Has anyone heard of these? I was told by someone that I fit both of these, just from saying I remember life experiences as a baby and certain life experiences, and have vivid dreams repeadedly of places I have never been to.

http://www.amagicalworld.com/index.php?option=com_content&view=article&id=9&Itemid=9
http://en.wikipedia.org/wiki/Indigo_children
http://en.wikipedia.org/wiki/Astral_projection


----------



## mesmerize (Oct 19, 2012)

i am one and i have astral projected before.


----------



## mario11 (Oct 9, 2012)

how do you do astral projection? is it safe?


----------



## DubnRun (Oct 29, 2011)

I have had out of body experience since 11yr old, at one point they were occuring on a daily basis, but gradually stopped at around 16, occuring once in a while since then. I've always been deeply interested in so much spiritual stuff and people have referred to me as a 'starseed' in the past. I also sense other peoples energy which is also supposedly a trait, being empathic


----------



## keithp (Mar 13, 2007)

Do you have to be diagnosed, I was just told it seems I have them. If this is for real I am sure there will be people out there happy to be my friend if I am supposedly " guide for the future". Any clubs or doctors to go to?

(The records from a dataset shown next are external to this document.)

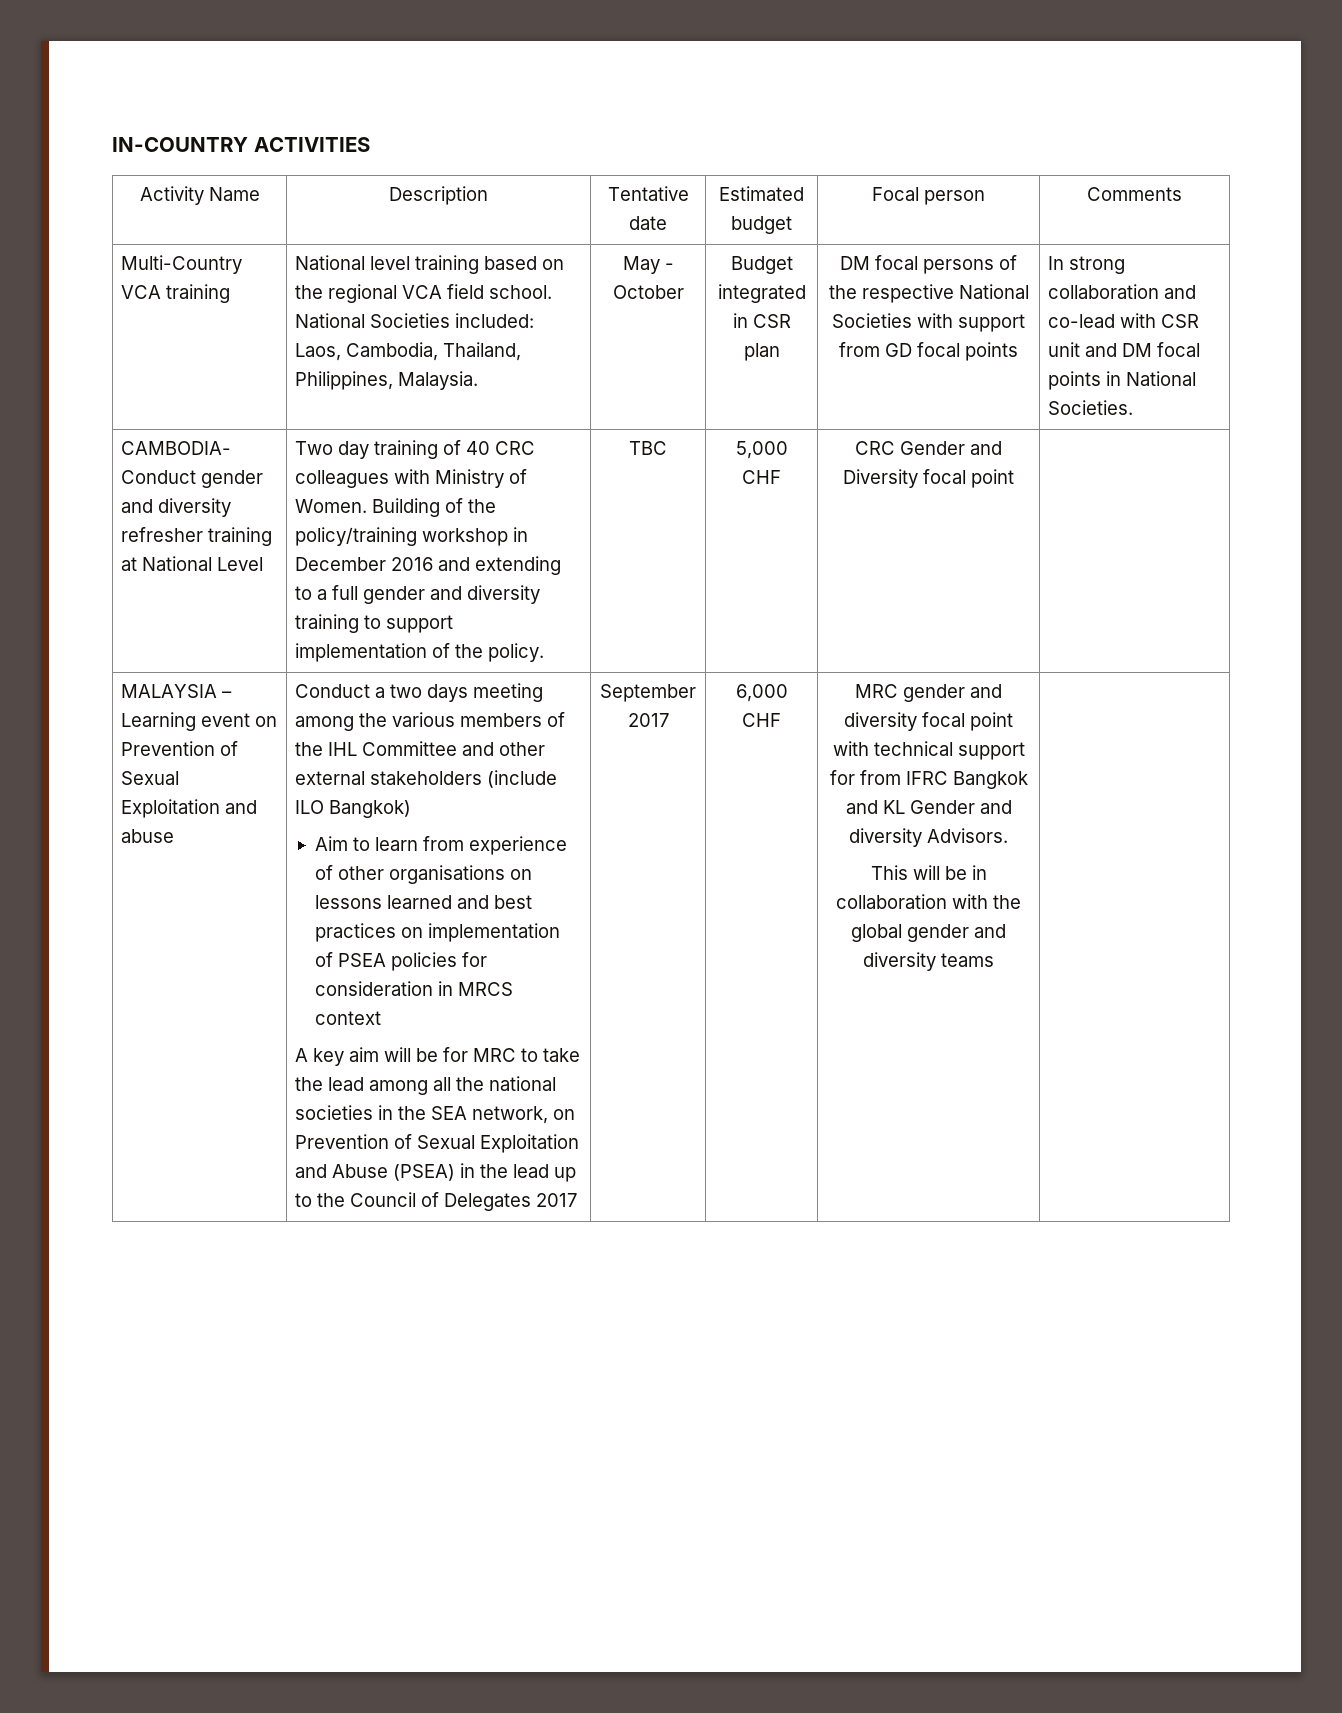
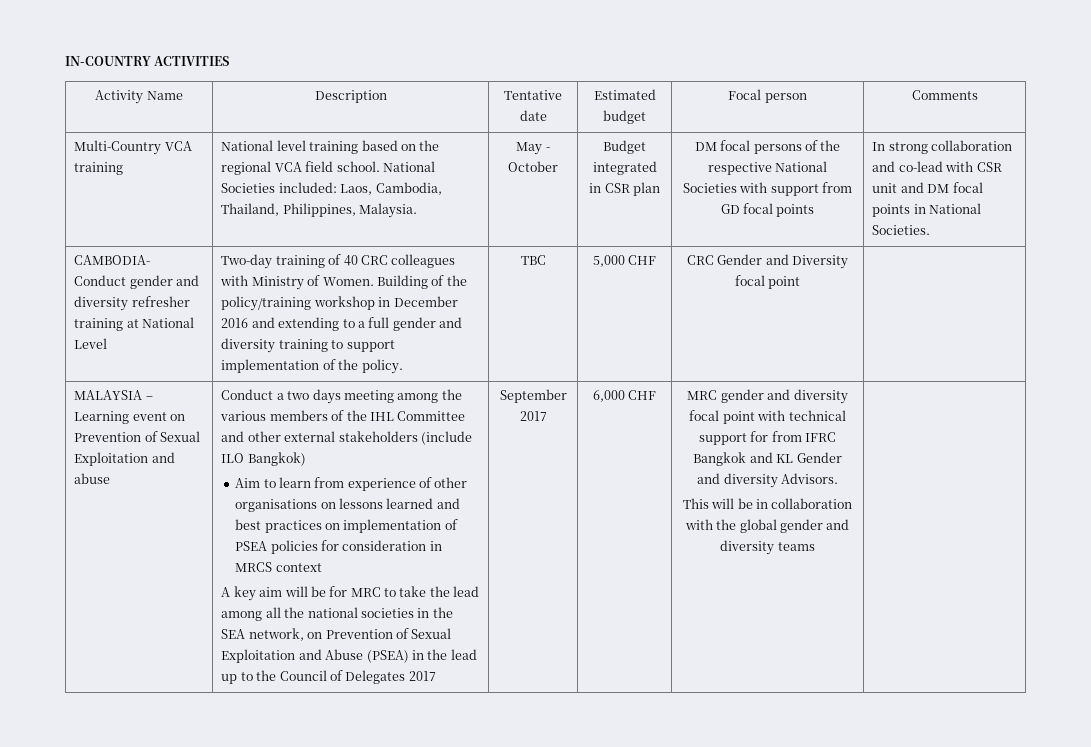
- Two day training of 40 CRC colleagues with Ministry of Women.
+ Two-day training of 40 CRC colleagues with Ministry of Women.

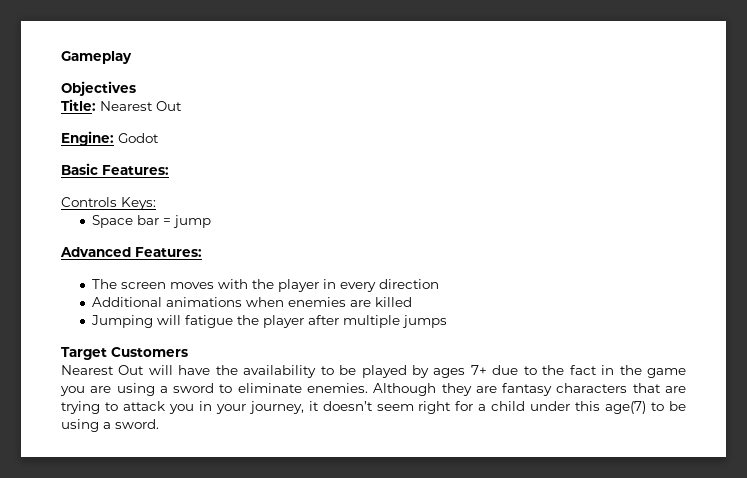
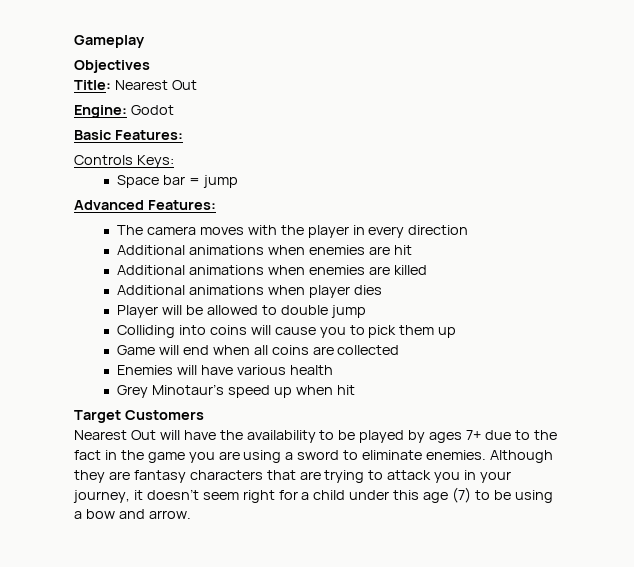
- The screen moves with the player in every direction
+ The camera moves with the player in every direction
+ Additional animations when enemies are hit
- Jumping will fatigue the player after multiple jumps
+ Additional animations when player dies
+ Player will be allowed to double jump
+ Colliding into coins will cause you to pick them up
+ Game will end when all coins are collected
+ Enemies will have various health
+ Grey Minotaur’s speed up when hit
- Although they are fantasy characters that are trying to attack you in your journey, it doesn’t seem right for a child under this age(7) to be using a sword.
+ Although they are fantasy characters that are trying to attack you in your journey, it doesn’t seem right for a child under this age (7) to be using a bow and arrow.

And what do you make of the symptoms matching ADHD, I was diagnosed with that, but it was many, many years ago and I feel the Teacher just said that to try and explain my behavior and how they got annoyed by me, when really it was not looked into further just assumed I had to have it and even testing for it is biased because who listens to little kids anyway? and that was me being teased by others so I did not get along with them and didnt want to be in class, both could be symptoms of ADHD (not social, not wanting to stay seated) but also can fit many other things and I felt it was never considered at all to actually be something else. I was teased so avoided kids, and always went to the restroom to get out of the classroom so they thought I was hyper going to the bathroom all the time but really that was the only way to get away from everyone. I always wanted to be home schooled but was not allowed.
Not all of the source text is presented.